Tooth autotransplantation (AT) has long been recognised as a biologically favourable treatment modality for replacing missing or non-restorable teeth in young individuals. Historically, its clinical acceptance fluctuated due to variable survival outcomes and limited standardisation of surgical protocols. However, over the past two decades, significant advances in biological understanding, imaging, and surgical planning have revitalised its role in paediatric dentistry. AT uniquely preserves the periodontal ligament and facilitates alveolar bone modelling and continuous eruption—advantages unattainable with osseointegrated implants in growing patients [1,2,3,4]. This biological integration allows transplanted teeth to maintain proprioception and respond physiologically to occlusal and developmental changes.

The procedure’s success depends on several interrelated biological and technical variables, including donor tooth stage, extra-alveolar time, handling, and splinting method [5,6,7,8]. Among these, the donor root stage is decisive: teeth with incomplete root formation (one-half to three-quarters) show higher pulp revascularisation and periodontal healing potential, enabling continued root development and long-term vitality [8,9,10]. Moreover, atraumatic surgical technique, minimal manipulation of the periodontal ligament, and short-term flexible splinting are now regarded as fundamental to success [9,10,11].
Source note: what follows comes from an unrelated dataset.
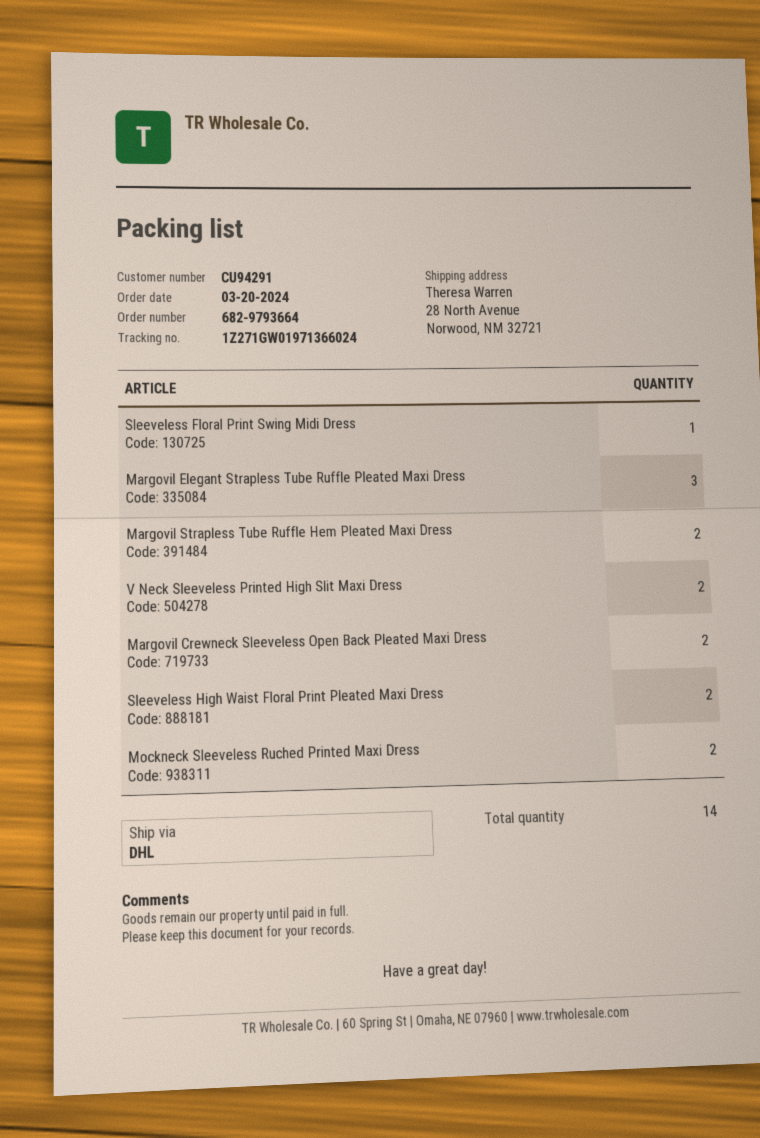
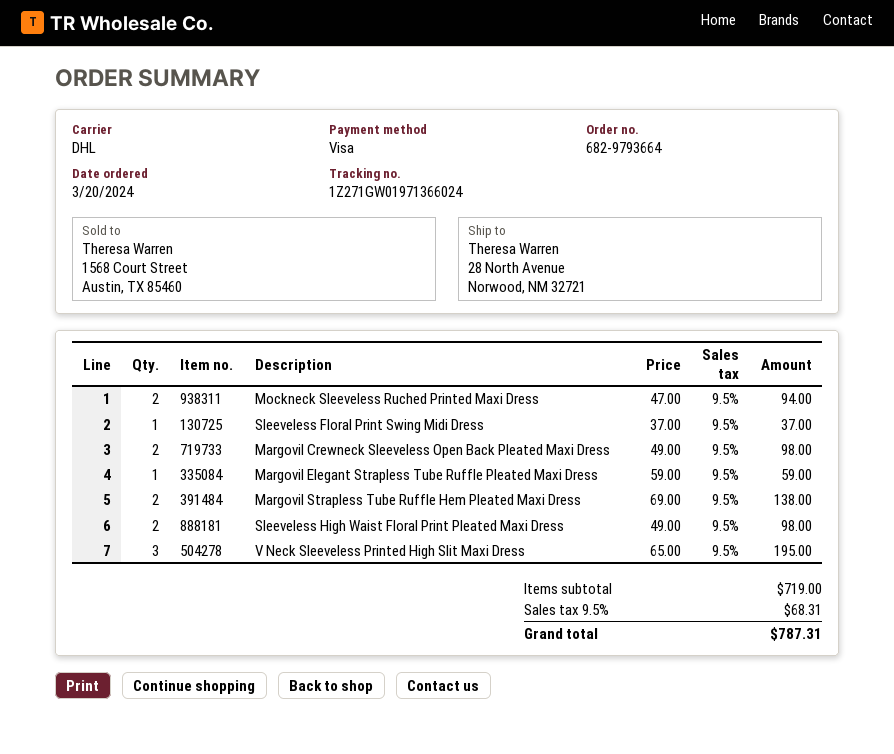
Margovil Elegant Strapless Tube Ruffle Pleated Maxi Dress: 3 -> 1
V Neck Sleeveless Printed High Slit Maxi Dress: 2 -> 3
Despite these favourable biological principles, most available evidence remains heterogeneous, with studies often combining adult and paediatric samples. Such methodological variability limits the extrapolation of findings to children, whose growth dynamics profoundly influence treatment outcomes. Previous systematic and narrative reviews have acknowledged the promising results of AT in mixed populations, yet few have isolated paediatric cases or focused exclusively on immature donor teeth. Consequently, evidence-based guidance tailored to growing patients remains scarce.

Given these gaps, the present systematic review synthesises all available clinical data on the survival and success of autotransplanted permanent teeth with immature donor roots in children and adolescents. By applying rigorous quality assessment tools (ROBINS-I and JBI) and following PRISMA 2020 guidelines, this review provides a transparent evaluation of the predictability and limitations of AT in the paediatric population, offering a benchmark for future standardisation of surgical and follow-up protocols.

2. Materials and Methods

2.1. Protocol and Eligibility

This systematic review was prospectively registered in PROSPERO (CRD42025111894) and conducted in accordance with the Preferred Reporting Items for Systematic Reviews and Meta-Analyses (PRISMA 2020) statement [12]. The entire methodology was defined a priori and strictly followed to ensure transparency and reproducibility.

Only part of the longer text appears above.